Below is an implementation in Swift:
func roundRobin(teams n: Int) -> [[[Int]]] {
var rounds = [[[Int]]]()
var aRound = [[Int]]()
var aMatch = [Int]()
for r in 1..<n {
for i in 1...n/2 {
if (i == 1) {
aMatch.append(1)
aMatch.append((n-1+r-1) % (n-1) + 2)
} else {
aMatch.append((r+i-2) % (n-1) + 2)
aMatch.append((n-1+r-i) % (n-1) + 2)
}
aRound.append(aMatch)
aMatch = []
}
rounds.append(aRound)
aRound = []
}
return rounds
}
We can then get the results:
for round in roundRobin(teams: 12) {
print(round)
}
Which prints:
[[1, 2], [3, 12], [4, 11], [5, 10], [6, 9], [7, 8]]

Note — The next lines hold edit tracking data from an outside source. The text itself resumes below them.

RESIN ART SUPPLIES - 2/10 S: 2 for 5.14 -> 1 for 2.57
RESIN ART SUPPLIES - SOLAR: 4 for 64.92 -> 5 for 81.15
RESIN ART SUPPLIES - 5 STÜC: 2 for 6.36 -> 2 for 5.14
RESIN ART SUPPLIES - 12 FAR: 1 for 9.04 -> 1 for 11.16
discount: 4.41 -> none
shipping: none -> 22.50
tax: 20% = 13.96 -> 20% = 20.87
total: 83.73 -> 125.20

[[1, 3], [4, 2], [5, 12], [6, 11], [7, 10], [8, 9]]
[[1, 4], [5, 3], [6, 2], [7, 12], [8, 11], [9, 10]]
[[1, 5], [6, 4], [7, 3], [8, 2], [9, 12], [10, 11]]
[[1, 6], [7, 5], [8, 4], [9, 3], [10, 2], [11, 12]]
[[1, 7], [8, 6], [9, 5], [10, 4], [11, 3], [12, 2]]
[[1, 8], [9, 7], [10, 6], [11, 5], [12, 4], [2, 3]]
[[1, 9], [10, 8], [11, 7], [12, 6], [2, 5], [3, 4]]
[[1, 10], [11, 9], [12, 8], [2, 7], [3, 6], [4, 5]]
[[1, 11], [12, 10], [2, 9], [3, 8], [4, 7], [5, 6]]
[[1, 12], [2, 11], [3, 10], [4, 9], [5, 8], [6, 7]]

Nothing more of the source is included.